Pakistan is serious about its preferential and free trade agreement with Iran, in the quest of an elusive exponential increase in exports.
Pakistani policymakers hope for significant jumps in foreign trade, especially exports, as they enter round after round of negotiations with their international trading partners.
A report on the issue, published by Pakistan’s biggest financial daily Business Recorder on Tuesday, follows:
A case in point is the current PTA with Iran whose second phase of negotiations concluded last week. Pakistan and Iran hope to increase their $359 million trade in 2016 to $5 billion by 2021.
In 2004, Pakistan and Iran signed the PTA that came into effect in 2006. As per data from the International Trade Center’s Trade Maps, Pakistan’s bilateral trade with Iran increased from $622 million in 2006 to $1.2 billion in 2009, a 194% jump post-PTA implementation.
Despite the increase in trade, bilateral trade with Iran comprised just 2.5% of Pakistan’s global bilateral trade, with exports to Iran accounting for 1.4% of Pakistan’s total exports. The only significant export to Iran was that of rice with 12% of Pakistan’s exports finding a market in Iran.
In 2011, sanctions were placed on Iran and trade tapered off, not recovering even when they were lifted in 2013. For bilateral trade to increase from the current level to $5 billion in the next four years, the jump needs to be nearly 14 times!

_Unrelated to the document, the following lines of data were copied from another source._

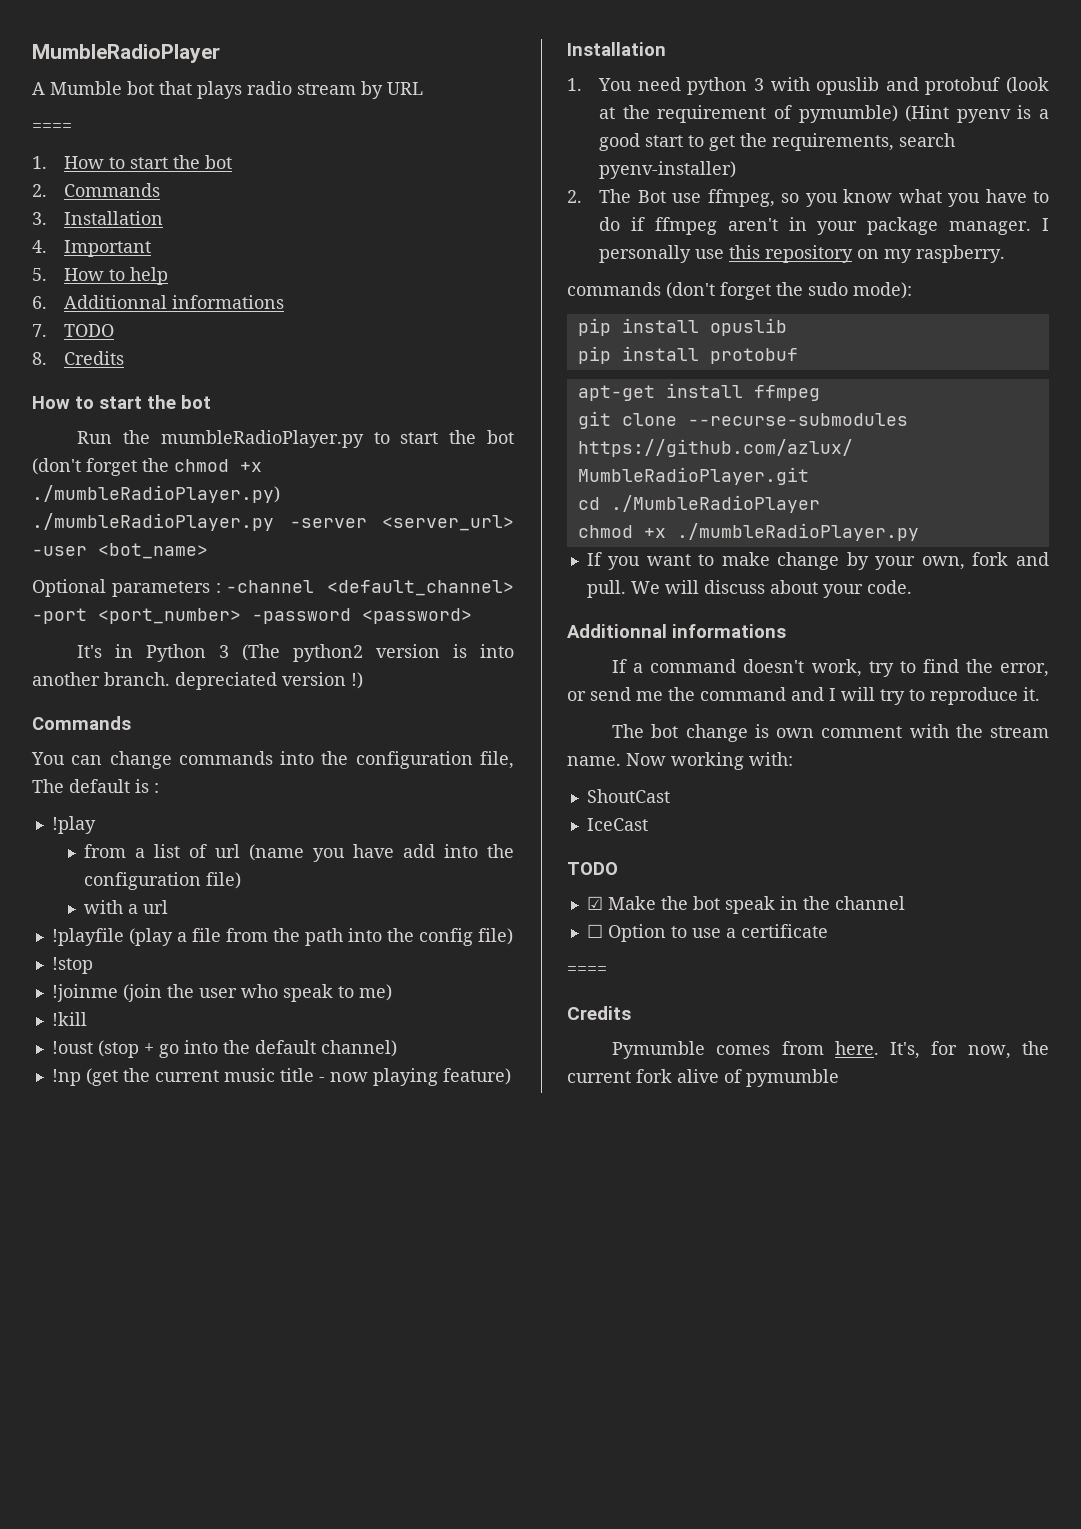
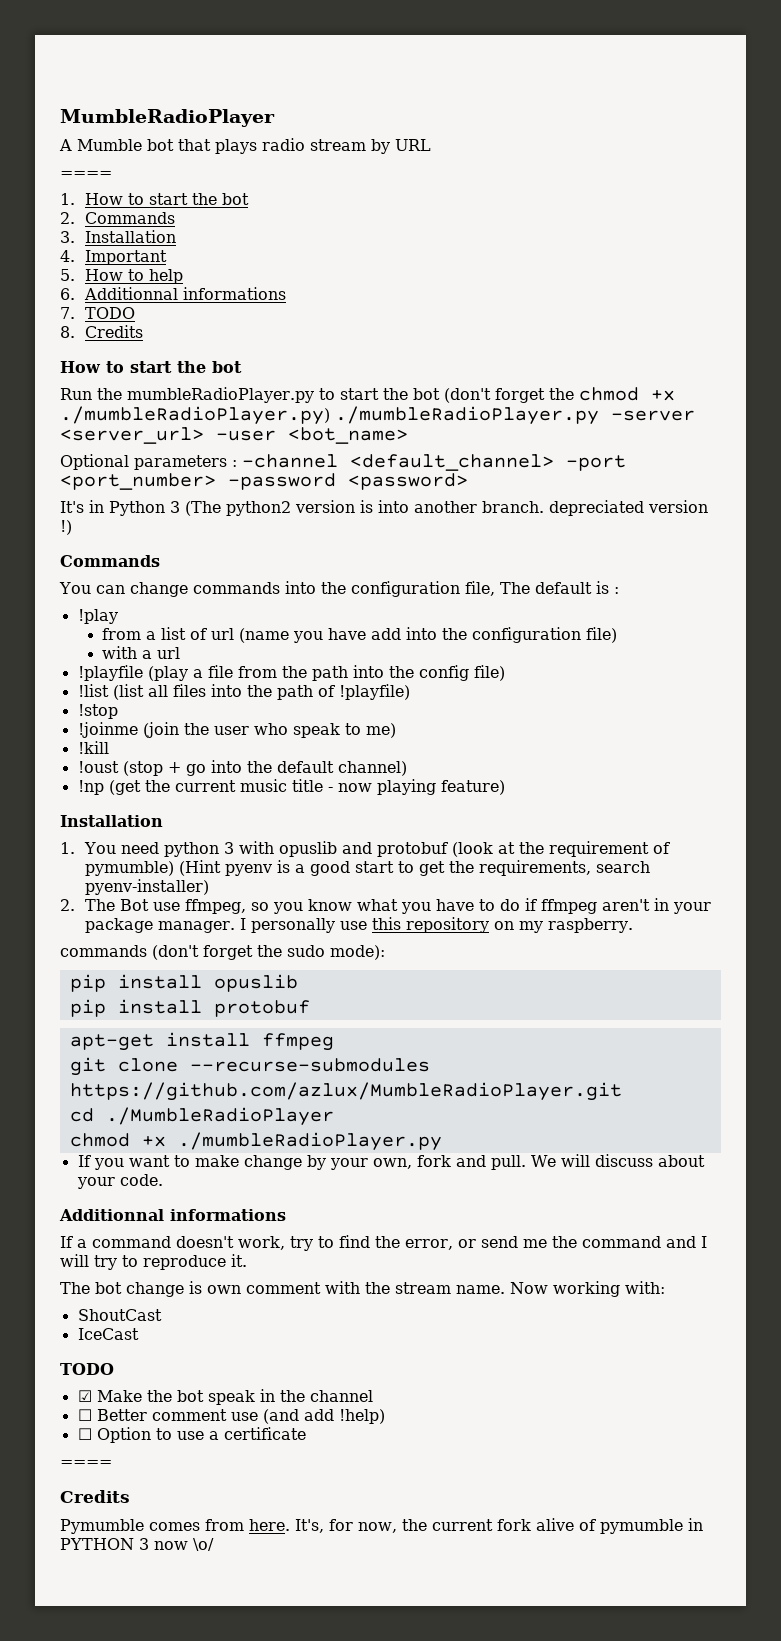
(513, 936) none -> [77,684,410,700] // !list (list all files into the path of !playfile)
(905, 903) none -> [77,1409,385,1424] // ☐ Better comment use (and add !help)
(839, 1078) none -> [687,1518,703,1531] [60,1538,214,1551] in PYTHON 3 now \o/

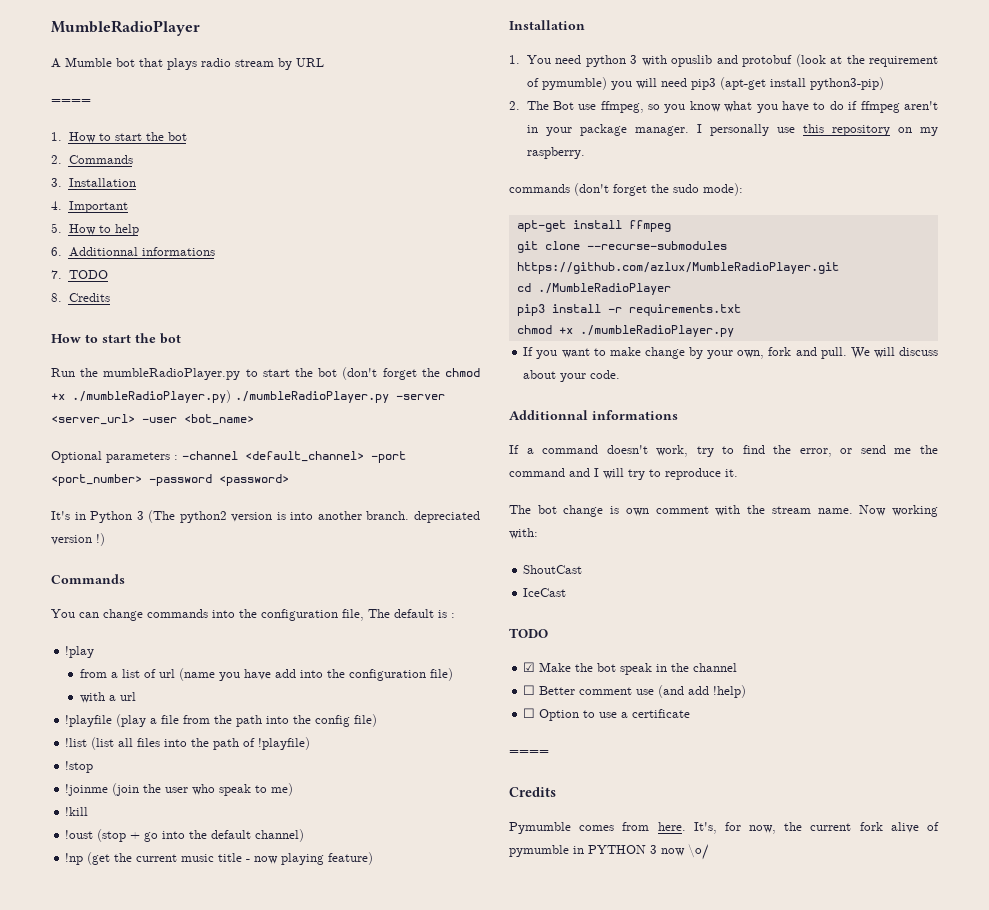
[178,860,650,876] [84,879,209,895] (Hint pyenv is a good start to get the requirements, search pyenv-installer) -> [610,77,884,90] you will need pip3 (apt-get install python3-pip)
[69,974,298,992] [69,999,310,1017] // pip install opuslib // pip install protobuf -> (743, 189) none
(334, 1116) none -> [516,304,741,316] // pip3 install -r requirements.txt

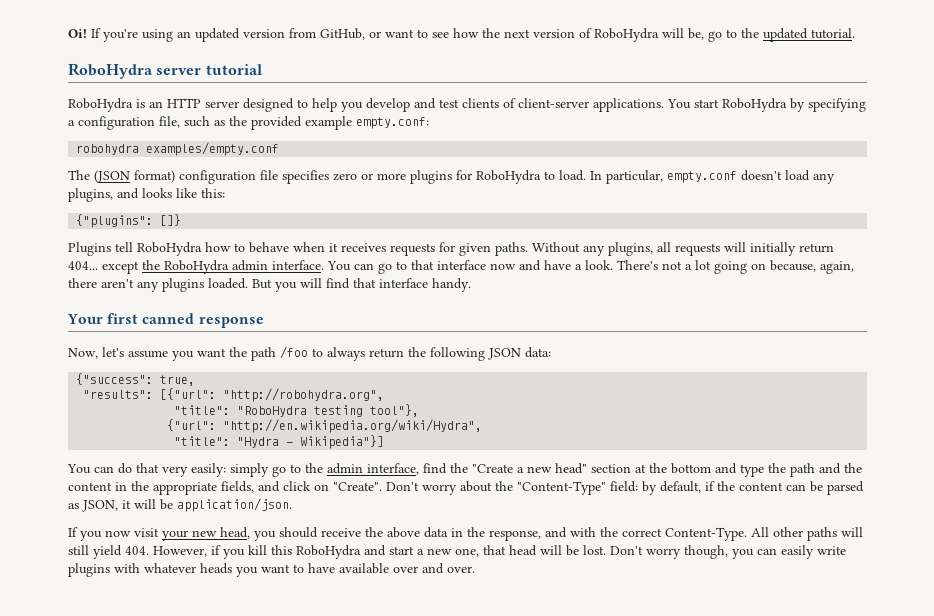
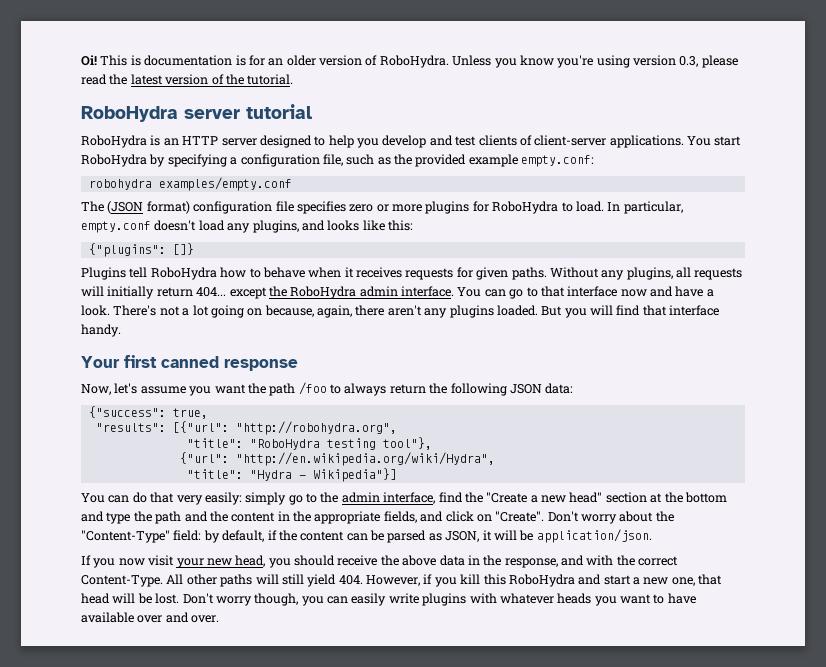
[91,28,808,42] If you're using an updated version from GitHub, or want to see how the next version of RoboHydra will be, go to the updated -> [100,55,738,68] [81,74,244,85] This is documentation is for an older version of RoboHydra. Unless you know you're using version 0.3, please read the latest version of the

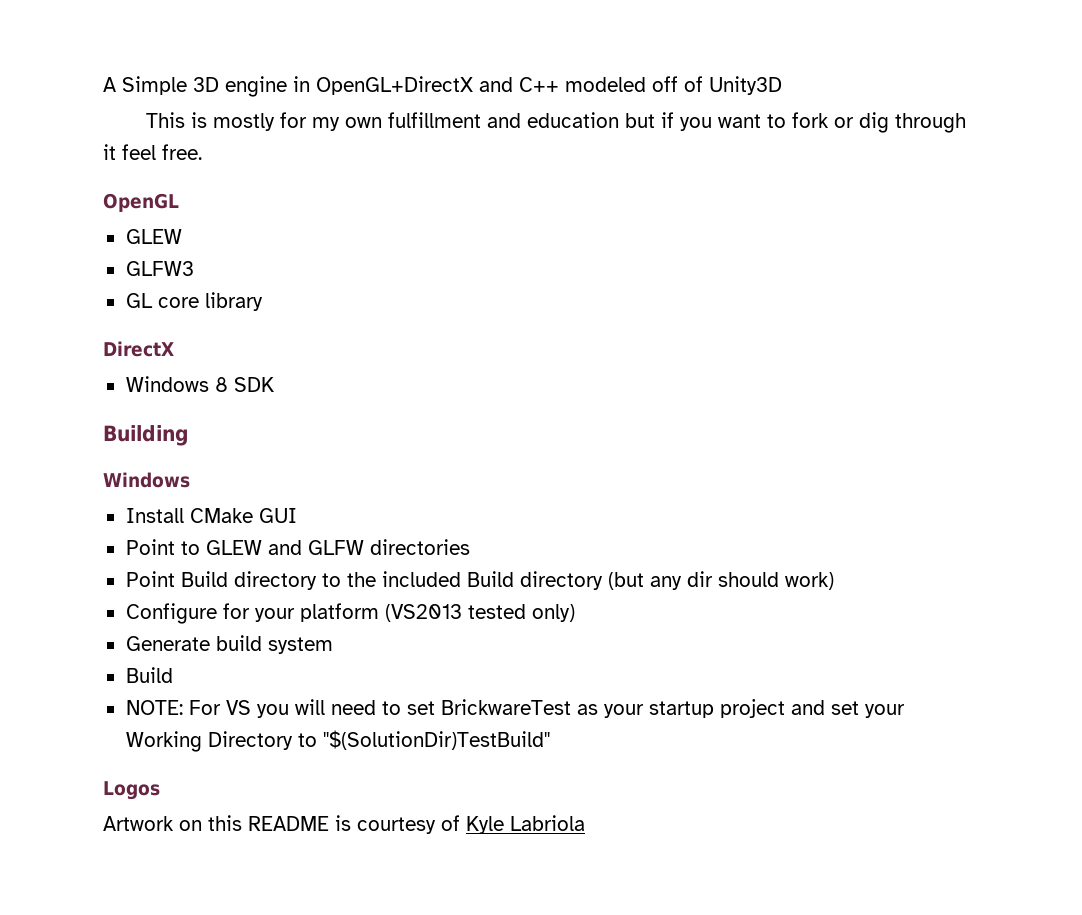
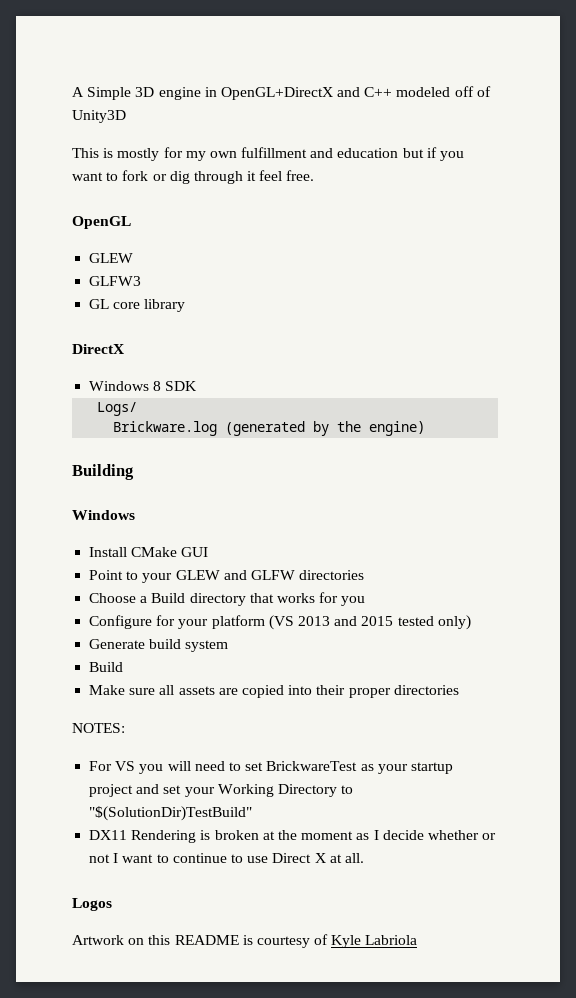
(274, 384) none -> [97,402,138,416] [113,421,426,436] // Logs/ // Brickware.log (generated by the engine)
(200, 548) none -> [142,573,173,583] your
[125,571,834,590] Point Build directory to the included Build directory (but any dir should work) -> [89,592,366,606] Choose a Build directory that works for you
[384,604,462,622] (VS2013 -> [268,615,394,630] (VS 2013 and 2015
[125,700,183,715] NOTE: -> [89,685,459,698] [72,723,125,733] Make sure all assets are copied into their proper directories // NOTES: //
(550, 740) none -> [89,830,497,843] [89,853,364,863] // DX11 Rendering is broken at the moment as I decide whether or not I want to continue to use Direct X at all.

Let us look at the exports to Iran for now. Going through the product lines, the highest potential of increase in trade is of rice exports to Iran. At the peak of Pakistan’s exports in 2009, the top export to Iran was $200 million of rice that constituted nearly 80% of Pakistan’s exports to Iran.
Pakistan produces roughly 700,000 tons of rice annually and is a leading producer of Basmati and non-Basmati rice regionally. While Basmati rice is considered a premium high-end rice, enabling Pakistan to earn more forex, Iran is also a market for non-basmati rice. Since the decline in non-Basmati variety has caused some concerns, the Pakistan-Iran PTA in the works may give it the much needed boost.
Pakistan’s top export in 2016 included $19 million worth of paper and paperboard while rice exports fell to $8.3 million due to the sanctions placed in 2011. On the other hand, Iran’s rice imports from the world stood at $517 million, 97% of which were from India, since India circumvented the sanctions by using a barter model of trade that would not suit Pakistan.
Currently, other than rice, Pakistan has the potential to increase exports of medical instruments, since Pakistan’s current exports to Iran are limited to $780,000 whereas Iran’s imports globally were $147 million in 2016. As Sialkot’s surgical goods industry is one of Pakistan’s success stories, reduction in tariffs of medical instruments should be negotiated to become a part of the PTA.
Another product that Pakistan has potential to export to Iran is cotton fabric. Woven fabrics of cotton are a significant export of Pakistan, but exports to Iran are non-existent, whereas Iran’s imports from the world were $42 million in 2016.
Similarly, there is a long list of Pakistan’s exports that the country is currently not exporting to Iran, but which Iran is importing from other countries. In the past, Pakistan’s exports have been limited to a single top export to Iran but the PTA is an opportunity for Pakistan to increase its basket of exports.
However, if Pakistan insists on putting all its eggs in one basket as it usually does, the PTA is not likely to give a significant increase in exports, much less reach the naively optimistic goal of $5 billion of bilateral trade.